Data extracted from a collection
☆ ☆ ☆ ☆ ☆

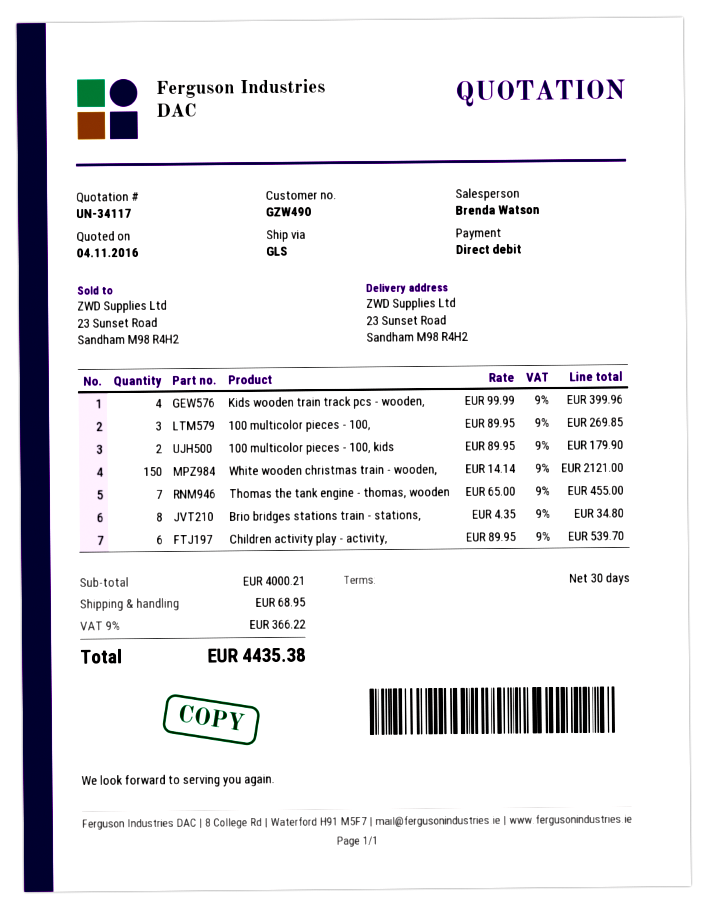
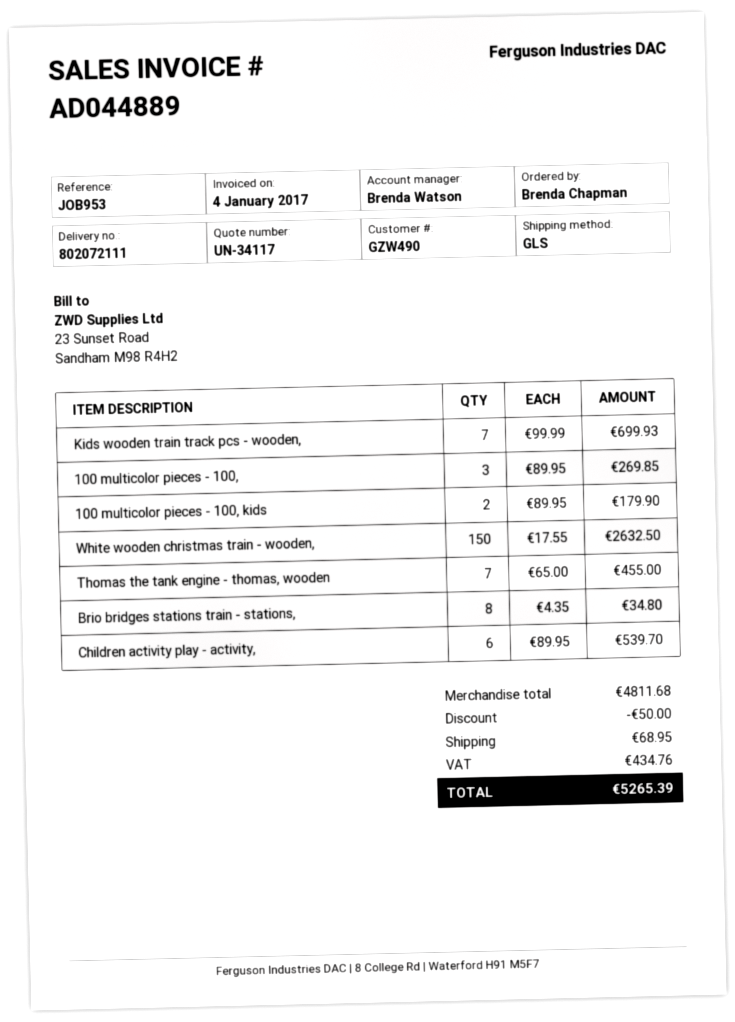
Kids wooden train track pcs - wooden,: 4 x 99.99 = 399.96 -> 7 x 99.99 = 699.93
White wooden christmas train - wooden,: 150 x 14.14 = 2121.00 -> 150 x 17.55 = 2632.50
subtotal: 4000.21 -> 4811.68
discount: none -> 50.00
tax: 366.22 -> 434.76
total: 4435.38 -> 5265.39

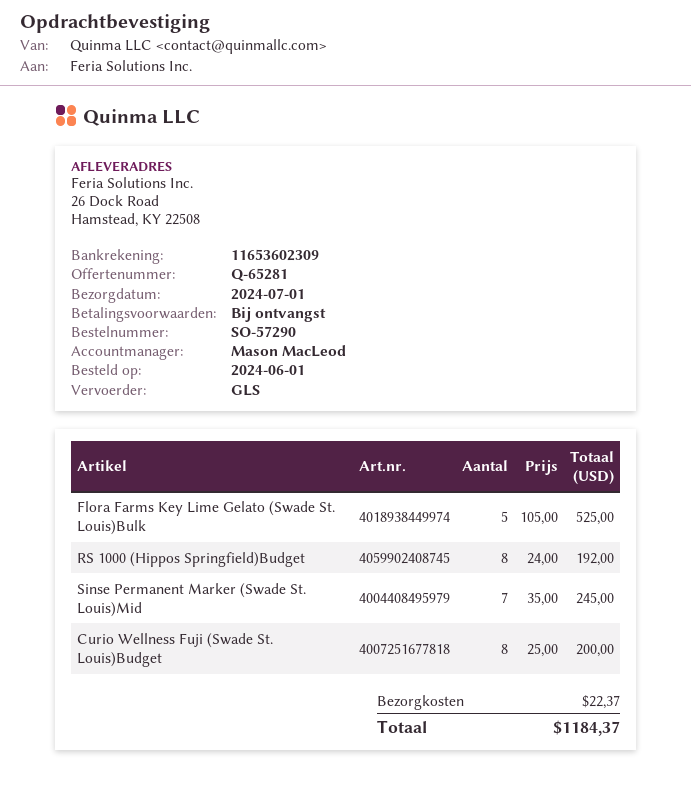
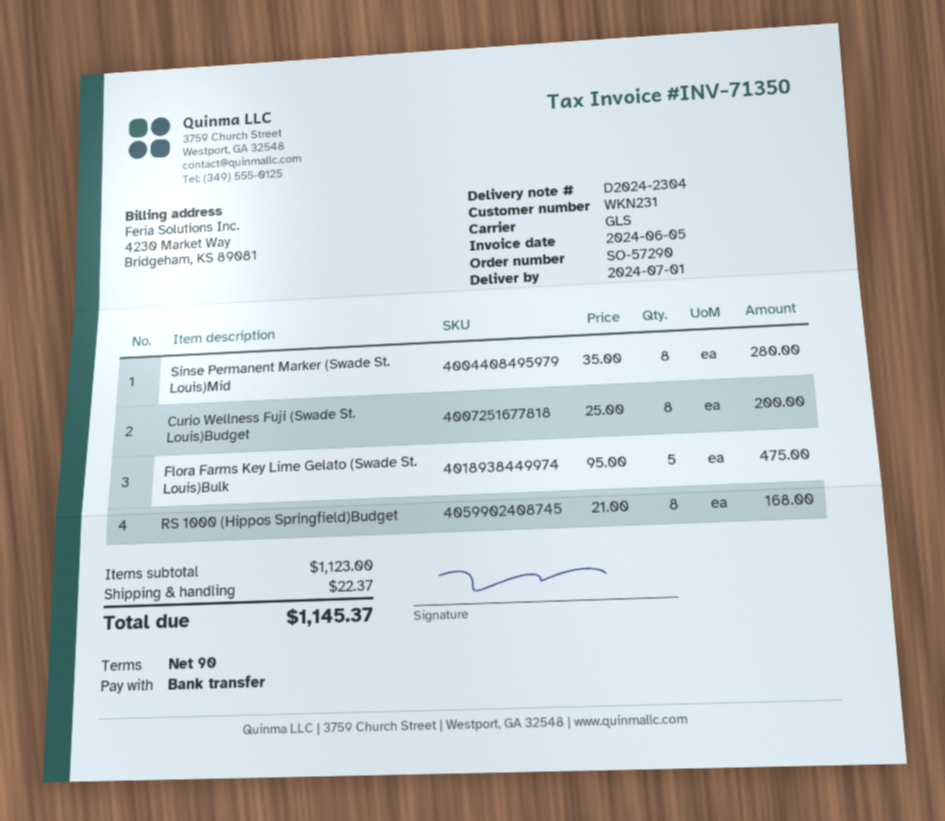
payment terms: on receipt -> 90 days
Flora Farms Key Lime Gelato (Swade St. Louis)Bulk: 5 x 105.00 = 525.00 -> 5 x 95.00 = 475.00
RS 1000 (Hippos Springfield)Budget: 8 x 24.00 = 192.00 -> 8 x 21.00 = 168.00
Sinse Permanent Marker (Swade St. Louis)Mid: 7 x 35.00 = 245.00 -> 8 x 35.00 = 280.00
total: 1184.37 -> 1145.37

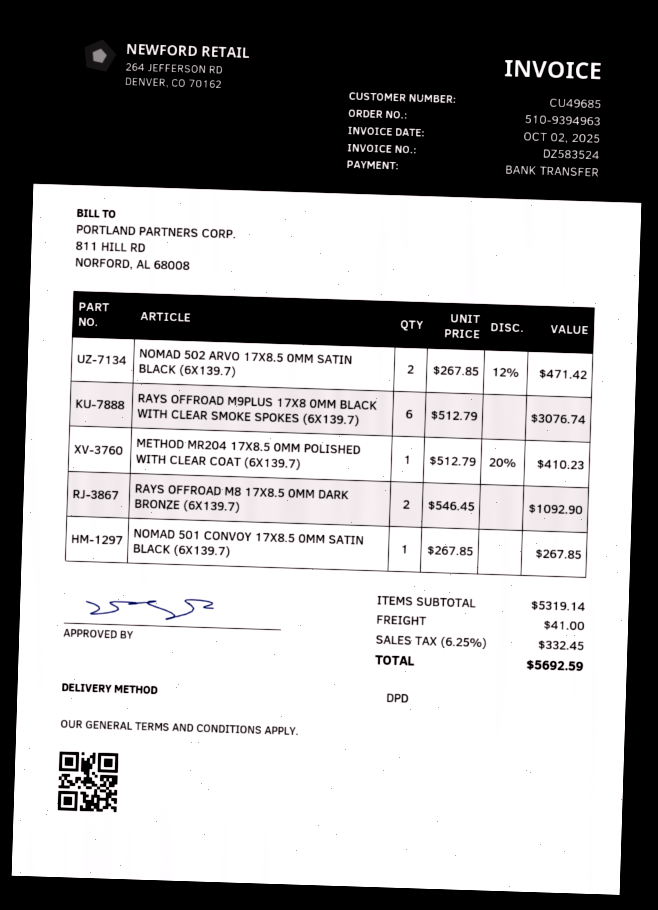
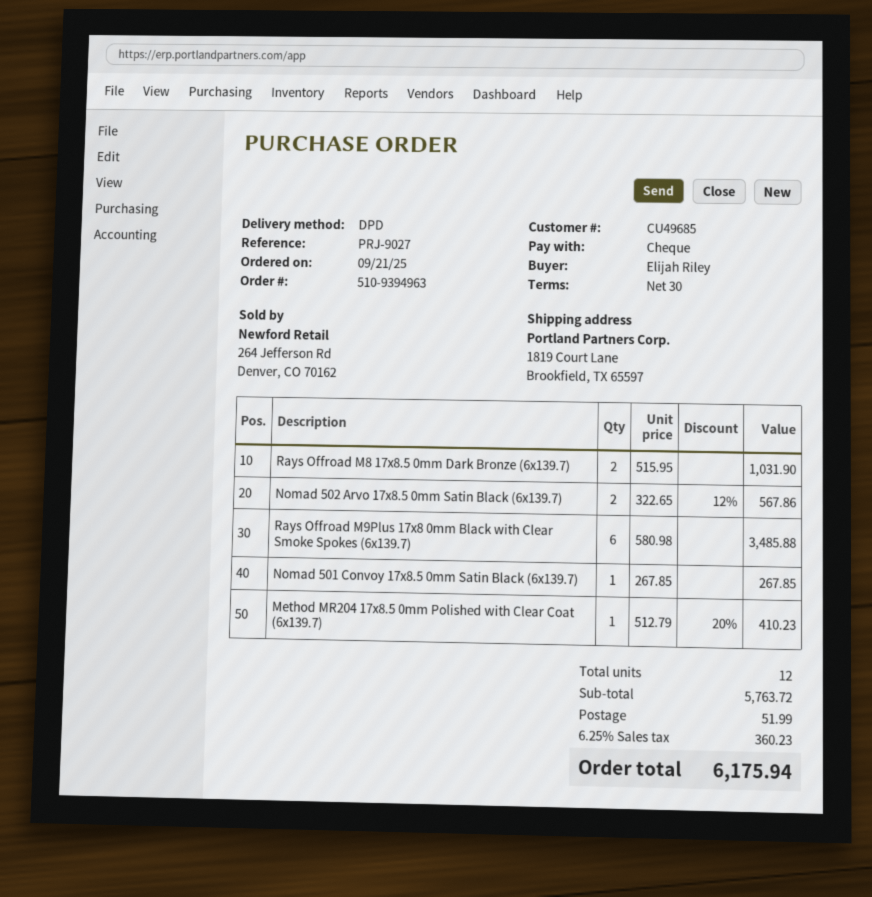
payment method: bank transfer -> cheque
NOMAD 502 ARVO 17X8.5 0MM SATIN BLACK (6X139.7): 2 x 267.85 - 12% = 471.42 -> 2 x 322.65 - 12% = 567.86
RAYS OFFROAD M9PLUS 17X8 0MM BLACK WITH CLEAR SMOKE SPOKES (6X139.7): 6 x 512.79 = 3076.74 -> 6 x 580.98 = 3485.88
RAYS OFFROAD M8 17X8.5 0MM DARK BRONZE (6X139.7): 2 x 546.45 = 1092.90 -> 2 x 515.95 = 1031.90
subtotal: 5319.14 -> 5763.72
shipping: 41.00 -> 51.99
tax: 6.25% = 332.45 -> 6.25% = 360.23
total: 5692.59 -> 6175.94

☆ ☆ ☆ ☆ ☆

* **WHAT YOU SHOULD DO**: From first line to last, return the records verbatim without their pictures.

* **WRITTEN ANSWER**:
Kids wooden train track pcs - wooden,: 4 x 99.99 = 399.96 -> 7 x 99.99 = 699.93
White wooden christmas train - wooden,: 150 x 14.14 = 2121.00 -> 150 x 17.55 = 2632.50
subtotal: 4000.21 -> 4811.68
discount: none -> 50.00
tax: 366.22 -> 434.76
total: 4435.38 -> 5265.39

payment terms: on receipt -> 90 days
Flora Farms Key Lime Gelato (Swade St. Louis)Bulk: 5 x 105.00 = 525.00 -> 5 x 95.00 = 475.00
RS 1000 (Hippos Springfield)Budget: 8 x 24.00 = 192.00 -> 8 x 21.00 = 168.00
Sinse Permanent Marker (Swade St. Louis)Mid: 7 x 35.00 = 245.00 -> 8 x 35.00 = 280.00
total: 1184.37 -> 1145.37

payment method: bank transfer -> cheque
NOMAD 502 ARVO 17X8.5 0MM SATIN BLACK (6X139.7): 2 x 267.85 - 12% = 471.42 -> 2 x 322.65 - 12% = 567.86
RAYS OFFROAD M9PLUS 17X8 0MM BLACK WITH CLEAR SMOKE SPOKES (6X139.7): 6 x 512.79 = 3076.74 -> 6 x 580.98 = 3485.88
RAYS OFFROAD M8 17X8.5 0MM DARK BRONZE (6X139.7): 2 x 546.45 = 1092.90 -> 2 x 515.95 = 1031.90
subtotal: 5319.14 -> 5763.72
shipping: 41.00 -> 51.99
tax: 6.25% = 332.45 -> 6.25% = 360.23
total: 5692.59 -> 6175.94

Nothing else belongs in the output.